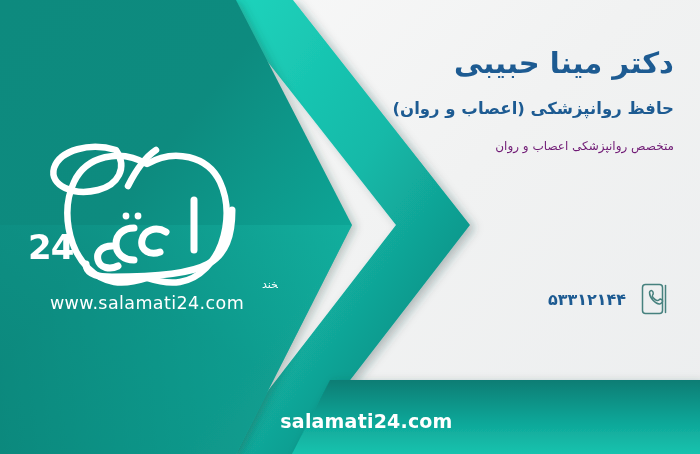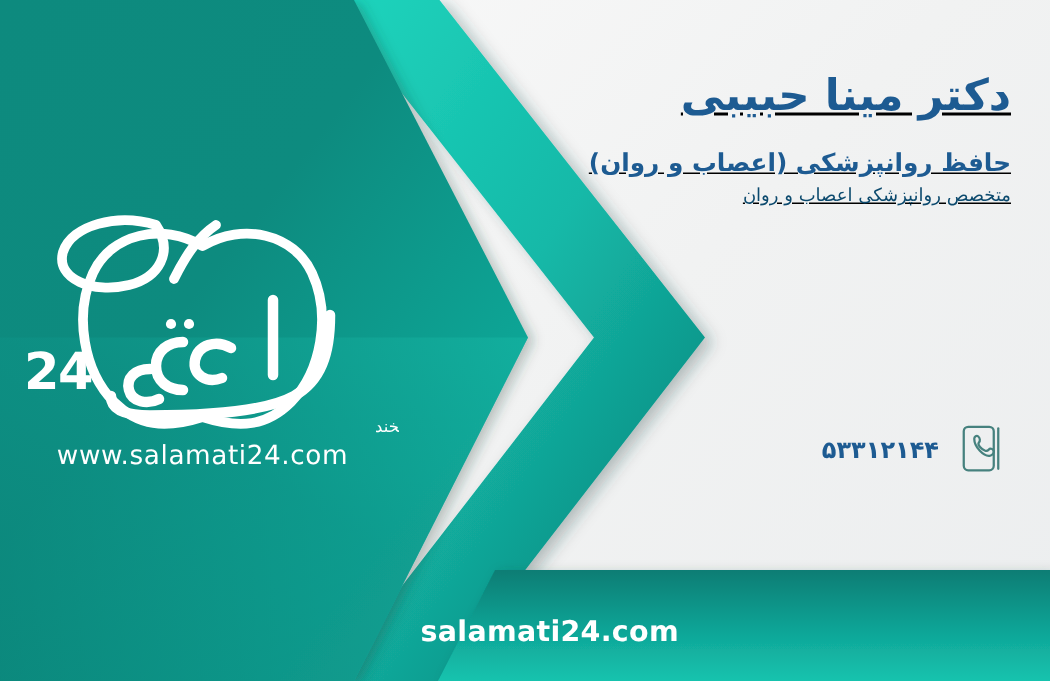--- a/index.html
+++ b/index.html
@@ -28,57 +28,56 @@
     position: absolute;
     top: 0;
     left: 0;
     width: 700px;
     height: 454px;
   }
 
   
   .logo-wrap {
     position: absolute;
-    left: 4px;
+    left: 16px;
     top: 128px;
     width: 262px;
     height: 185px;
   }
   .logo-svg { display:block; width:100%; height:100%; }
 
   
   .info {
     position: absolute;
     right: 26px;
     top: 44px;
     width: 420px;
     text-align: right;
     direction: rtl;
-    text-decoration: underline;
   }
   .doc-name {
     font-size: 29px;
     font-weight: bold;
     color: #1d5b92;
     letter-spacing: 0px;
     line-height: 1.35;
     white-space: nowrap;
   }
   .specialty-main {
     margin-top: 14px;
     font-size: 16.5px;
     font-weight: bold;
     color: #1d5b92;
     line-height: 1.4;
   }
   .specialty-sub {
-    margin-top: 2px;
+    margin-top: 18px;
     font-size: 12px;
     font-weight: normal;
-    color: #0c4a6e;
+    color: #701a75;
     line-height: 1.4;
   }
 
   
   .contacts {
     position: absolute;
     right: 22px;
     top: 276px;
     width: 430px;
     direction: rtl;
------
Problem requirements:
The answer is a single number: how many lines in the data above hold the string "right".

Expected answer:
3